Églantine continue d'énoncer ses conseils pour refaire le monde en beaucoup mieux.

Certains projets informatiques ont des problèmes... certains projets informatiques sont un problème.
Les épisodes 12 à 14 parlent d'un projet informatique qui est un problème.
Il est fortement conseillé de prendre tous les conseils d'Églantine avec des pincettes...



   Églantine fait toujours face à Monsieur Lessig et Monsieur Dantou. Ils lui ont demandé de leur donner des éléments pratiques pour poursuivre leur projet. Elle leur dit :
- D'abord, il faut que vous évaluiez la pertinence de continuer ce projet tel qu'il est.
- Pardon ?, s'insurge Monsieur Dantou.
- Si vous avez fait appel à moi, je me doute que vous êtes dans une situation des plus inconfortables.
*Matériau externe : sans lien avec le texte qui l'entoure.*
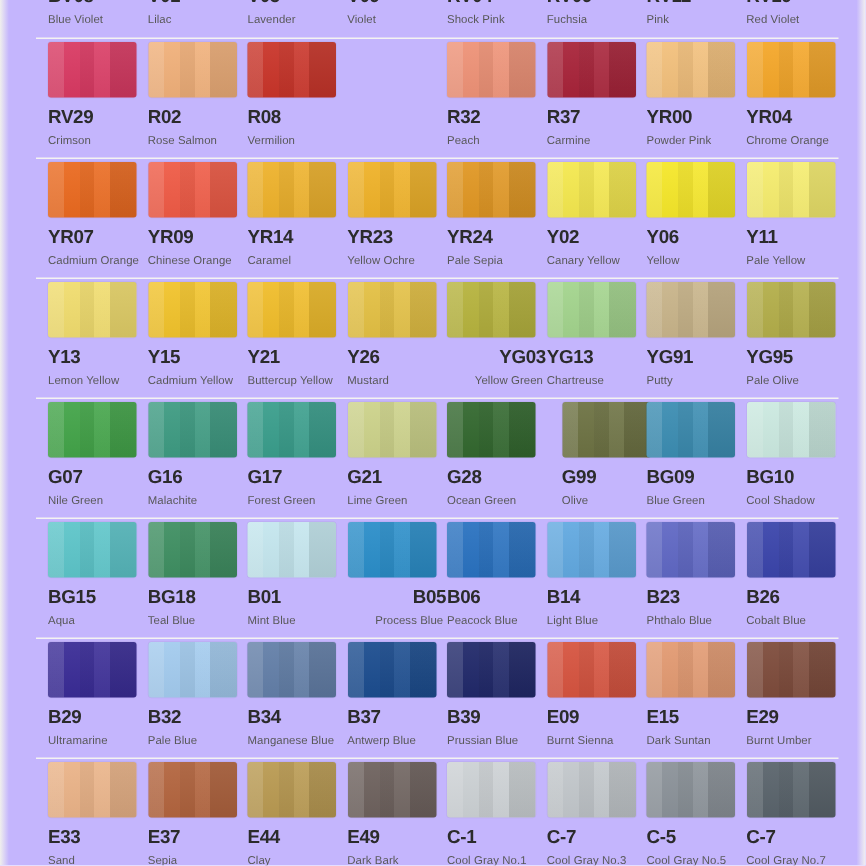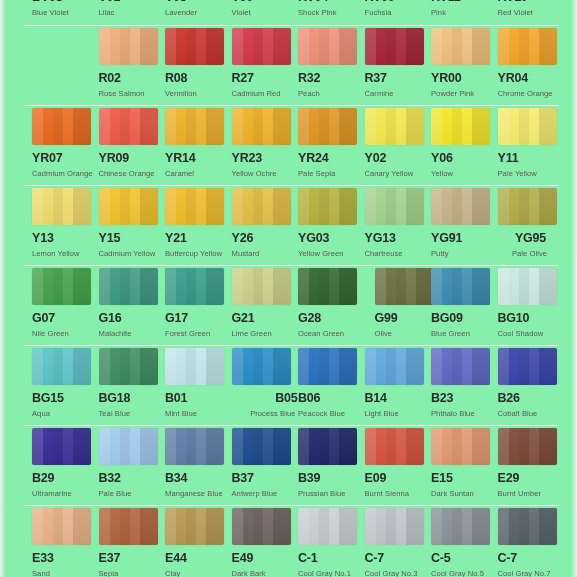--- a/index.html
+++ b/index.html
@@ -13,21 +13,21 @@
     height: 577px;
     overflow: hidden;
     font-family: "Liberation Sans", "DejaVu Sans", sans-serif;
     -webkit-font-smoothing: antialiased;
   }
 
   #chart-page {
     position: relative;
     width: 577px;
     height: 577px;
-    background: #86efac;
+    background: #c4b5fd;
     overflow: hidden;
   }
 
   
   #page-edge-left {
     position: absolute;
     top: 0; left: 0;
     width: 6px; height: 577px;
     background: linear-gradient(to right, #f0efed, rgba(255,255,255,0));
     pointer-events: none;
@@ -169,44 +169,44 @@
           <div class="swatch-code">RV11</div>
           <div class="swatch-name">Pink</div>
         </div>
         <div class="swatch-cell" style="left: 497.5px;">
           <div class="swatch-code">RV19</div>
           <div class="swatch-name">Red Violet</div>
         </div>
         <div class="row-separator" style="bottom: 2px;"></div>
       </div>
       <div class="swatch-row">
+        <div class="swatch-cell" style="left: 32px;">
+          <div class="swatch-chip" title="Crimson" style="background: rgb(217, 58, 99);">
+            <div class="bands"></div>
+            <div class="sheen"></div>
+          </div>
+          <div class="swatch-code">RV29</div>
+          <div class="swatch-name">Crimson</div>
+        </div>
         <div class="swatch-cell" style="left: 98.5px;">
           <div class="swatch-chip" title="Rose Salmon" style="background: rgb(240, 176, 122);">
             <div class="bands"></div>
             <div class="sheen"></div>
           </div>
           <div class="swatch-code">R02</div>
           <div class="swatch-name">Rose Salmon</div>
         </div>
         <div class="swatch-cell" style="left: 165px;">
           <div class="swatch-chip" title="Vermilion" style="background: rgb(201, 53, 42);">
             <div class="bands"></div>
             <div class="sheen"></div>
           </div>
           <div class="swatch-code">R08</div>
           <div class="swatch-name">Vermilion</div>
         </div>
-        <div class="swatch-cell" style="left: 231.5px;">
-          <div class="swatch-chip" title="Cadmium Red" style="background: rgb(211, 57, 74);">
-            <div class="bands"></div>
-            <div class="sheen"></div>
-          </div>
-          <div class="swatch-code">R27</div>
-          <div class="swatch-name">Cadmium Red</div>
-        </div>
         <div class="swatch-cell" style="left: 298px;">
           <div class="swatch-chip" title="Peach" style="background: rgb(238, 146, 119);">
             <div class="bands"></div>
             <div class="sheen"></div>
           </div>
           <div class="swatch-code">R32</div>
           <div class="swatch-name">Peach</div>
         </div>
         <div class="swatch-cell" style="left: 364.5px;">
           <div class="swatch-chip" title="Carmine" style="background: rgb(168, 36, 58);">
@@ -327,21 +327,21 @@
           <div class="swatch-name">Buttercup Yellow</div>
         </div>
         <div class="swatch-cell" style="left: 231.5px;">
           <div class="swatch-chip" title="Mustard" style="background: rgb(227, 192, 68);">
             <div class="bands"></div>
             <div class="sheen"></div>
           </div>
           <div class="swatch-code">Y26</div>
           <div class="swatch-name">Mustard</div>
         </div>
-        <div class="swatch-cell" style="left: 298px;">
+        <div class="swatch-cell" style="left: 298px; text-align: right;">
           <div class="swatch-chip" title="Yellow Green" style="background: rgb(182, 179, 62);">
             <div class="bands"></div>
             <div class="sheen"></div>
           </div>
           <div class="swatch-code">YG03</div>
           <div class="swatch-name">Yellow Green</div>
         </div>
         <div class="swatch-cell" style="left: 364.5px;">
           <div class="swatch-chip" title="Chartreuse" style="background: rgb(163, 212, 141);">
             <div class="bands"></div>
@@ -351,21 +351,21 @@
           <div class="swatch-name">Chartreuse</div>
         </div>
         <div class="swatch-cell" style="left: 431px;">
           <div class="swatch-chip" title="Putty" style="background: rgb(200, 180, 138);">
             <div class="bands"></div>
             <div class="sheen"></div>
           </div>
           <div class="swatch-code">YG91</div>
           <div class="swatch-name">Putty</div>
         </div>
-        <div class="swatch-cell" style="left: 497.5px; text-align: center;">
+        <div class="swatch-cell" style="left: 497.5px;">
           <div class="swatch-chip" title="Pale Olive" style="background: rgb(179, 174, 74);">
             <div class="bands"></div>
             <div class="sheen"></div>
           </div>
           <div class="swatch-code">YG95</div>
           <div class="swatch-name">Pale Olive</div>
         </div>
         <div class="row-separator" style="bottom: 2px;"></div>
       </div>
       <div class="swatch-row">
S'il n'y a pas moyen d'améliorer cette situation, il est plus que responsable de penser à prendre des mesures drastiques.
- Vous voudriez qu'on arrête le projet ?
- Je n'ai pas dit ça. J'ai juste soumis l'idée que cela soit une possibilité. À vous de l'étudier. Vous avez perdu de l'argent si vous arrêtez. Mais vous allez dépensez plus d'argent en continuant. Si c'est pour avoir un mauvais produit, d'après ce que j'ai entendu en réunion...
   Monsieur Dantou intervient :
- Il ne sera pas si mauvais que ça...
- Si, il le sera. J'ai trois utilisateurs qui peuvent en témoigner et un prestataire qui passe plus de temps à préparer le devis de la deuxième version de l'outil qu'à travailler sur la première version.
- ...
- Une étude objective vous permettra de savoir si vous êtes dans un puits sans fond. On fait tous des erreurs, plus tôt elle sont admises, moins il y a de conséquences.
- C'est dur à avaler...
- Je ne vous dis pas ce que vous devez faire, je vous dis ce que je ferais. Après, vous avez trois possibilités. La première, vous vous rendez compte que l'outil n'est pas indispensable aujourd'hui. Vous stoppez tout et tout le travail fourni part en pertes. La deuxième, vous avez besoin de l'outil mais le projet actuel est un puits sans fond. Vous arrêtez le projet actuel et vous vous servez de tout ce que vous avez acquis d'outils et d'expérience pour démarrer un projet sain. La troisième, le projet est mal barré mais vous pouvez en récupérer le contrôle.
   Monsieur Lessig entre dans la discussion. Il dit :
- Admettons que nous soyons dans la troisième situation. Qu'est-ce que vous feriez ?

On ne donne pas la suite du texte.